WORK INSTRUCTION. Set down exactly the lines in the records below that run from the line with "- His broad" to the line with "241C or roaming around the beaches in Chennai.", inclusive, and nothing more.

Revision tracking records:
%%
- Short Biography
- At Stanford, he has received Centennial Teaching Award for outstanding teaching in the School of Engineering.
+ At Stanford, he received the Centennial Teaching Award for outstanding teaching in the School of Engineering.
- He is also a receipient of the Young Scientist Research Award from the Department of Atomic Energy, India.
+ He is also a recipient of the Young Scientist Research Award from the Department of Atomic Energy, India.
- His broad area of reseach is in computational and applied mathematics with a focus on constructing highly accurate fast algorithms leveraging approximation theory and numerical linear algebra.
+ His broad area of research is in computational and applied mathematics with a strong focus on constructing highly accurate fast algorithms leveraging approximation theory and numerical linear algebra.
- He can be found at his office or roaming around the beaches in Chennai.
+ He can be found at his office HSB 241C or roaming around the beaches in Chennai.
%%
%%
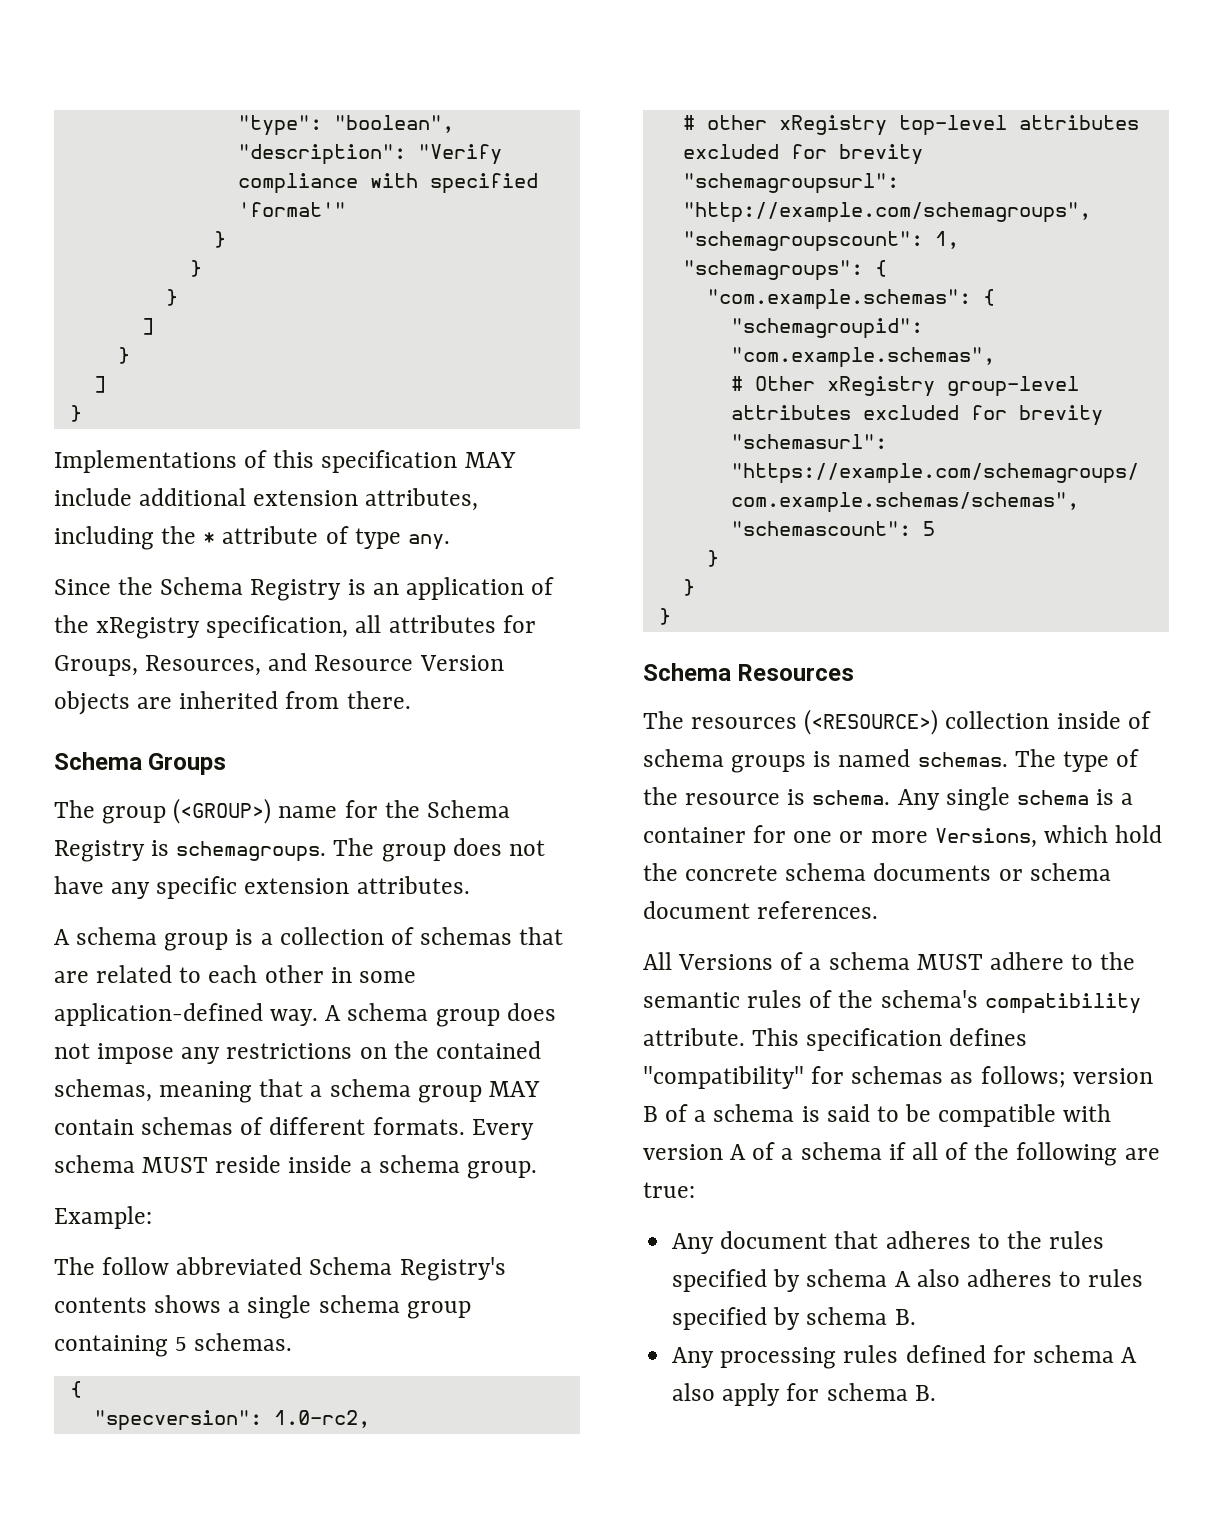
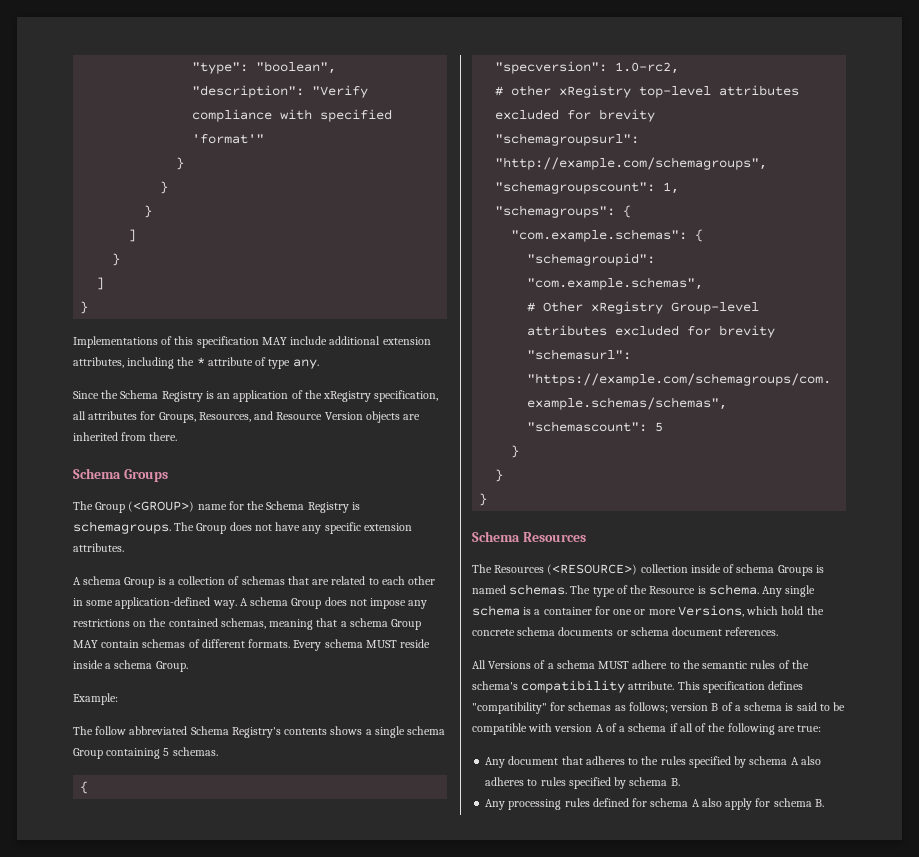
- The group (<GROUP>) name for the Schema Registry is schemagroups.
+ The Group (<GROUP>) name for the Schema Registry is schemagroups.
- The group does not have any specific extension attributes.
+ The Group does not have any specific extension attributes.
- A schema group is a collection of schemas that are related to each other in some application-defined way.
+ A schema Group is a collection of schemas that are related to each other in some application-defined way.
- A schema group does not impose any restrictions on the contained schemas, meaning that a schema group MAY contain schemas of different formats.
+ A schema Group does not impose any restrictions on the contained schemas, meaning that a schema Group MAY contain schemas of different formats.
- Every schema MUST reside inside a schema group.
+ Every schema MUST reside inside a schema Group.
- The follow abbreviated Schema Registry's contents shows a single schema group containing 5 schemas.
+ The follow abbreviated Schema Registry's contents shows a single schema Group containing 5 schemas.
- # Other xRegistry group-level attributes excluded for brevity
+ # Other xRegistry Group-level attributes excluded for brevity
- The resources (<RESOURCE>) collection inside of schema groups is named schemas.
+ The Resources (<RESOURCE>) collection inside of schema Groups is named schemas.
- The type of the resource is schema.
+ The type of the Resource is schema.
%%
%%
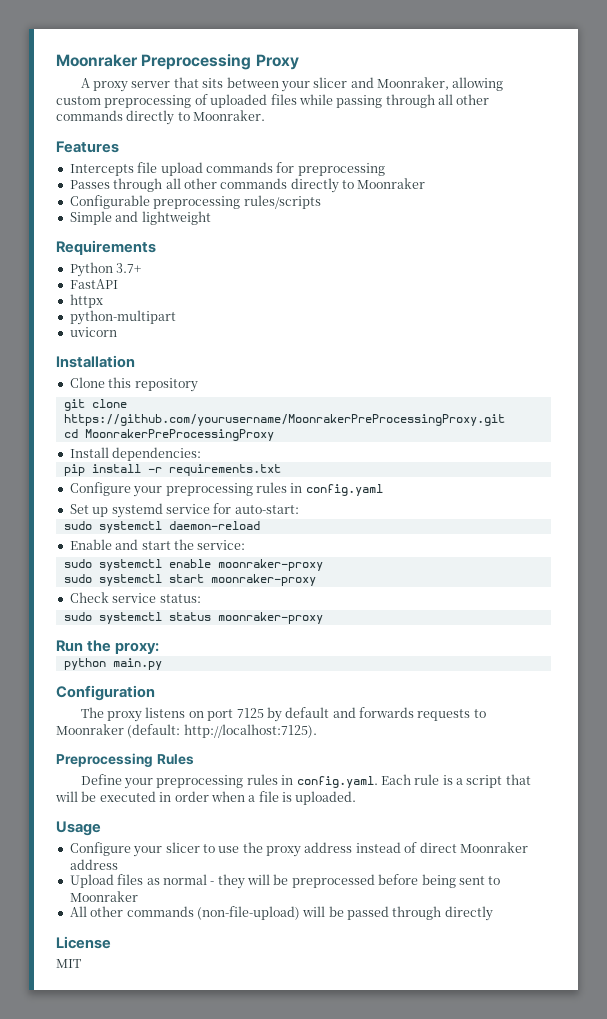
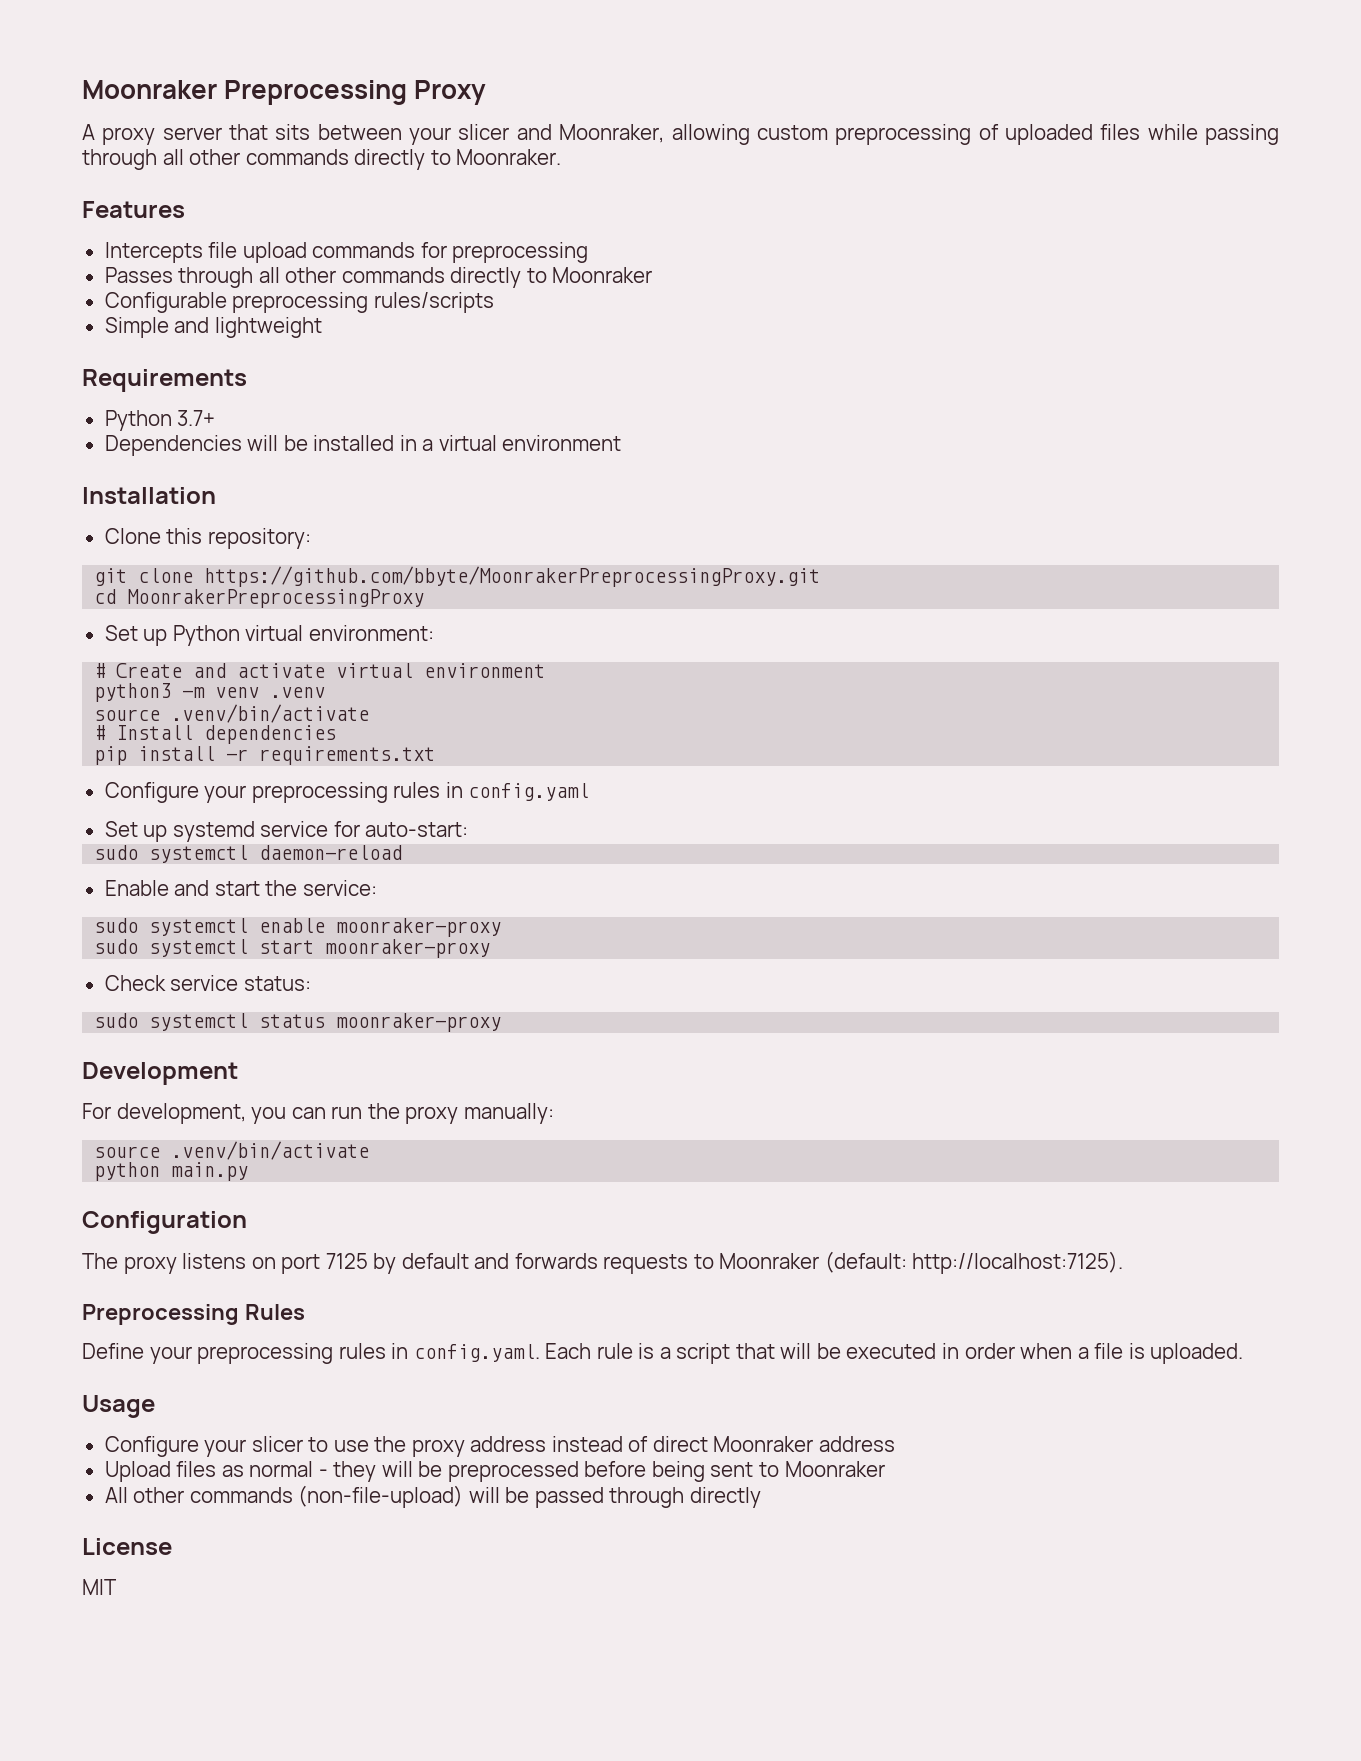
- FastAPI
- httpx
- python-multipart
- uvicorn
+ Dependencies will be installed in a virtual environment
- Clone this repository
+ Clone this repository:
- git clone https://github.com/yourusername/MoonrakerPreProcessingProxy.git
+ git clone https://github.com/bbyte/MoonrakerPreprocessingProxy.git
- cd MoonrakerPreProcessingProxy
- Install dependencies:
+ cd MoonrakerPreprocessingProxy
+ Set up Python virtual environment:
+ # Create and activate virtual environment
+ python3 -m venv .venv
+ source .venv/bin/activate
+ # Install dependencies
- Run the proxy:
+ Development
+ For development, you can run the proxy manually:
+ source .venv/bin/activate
%%
RESPONSE.
- His broad area of reseach is in computational and applied mathematics with a focus on constructing highly accurate fast algorithms leveraging approximation theory and numerical linear algebra.
+ His broad area of research is in computational and applied mathematics with a strong focus on constructing highly accurate fast algorithms leveraging approximation theory and numerical linear algebra.
- He can be found at his office or roaming around the beaches in Chennai.
+ He can be found at his office HSB 241C or roaming around the beaches in Chennai.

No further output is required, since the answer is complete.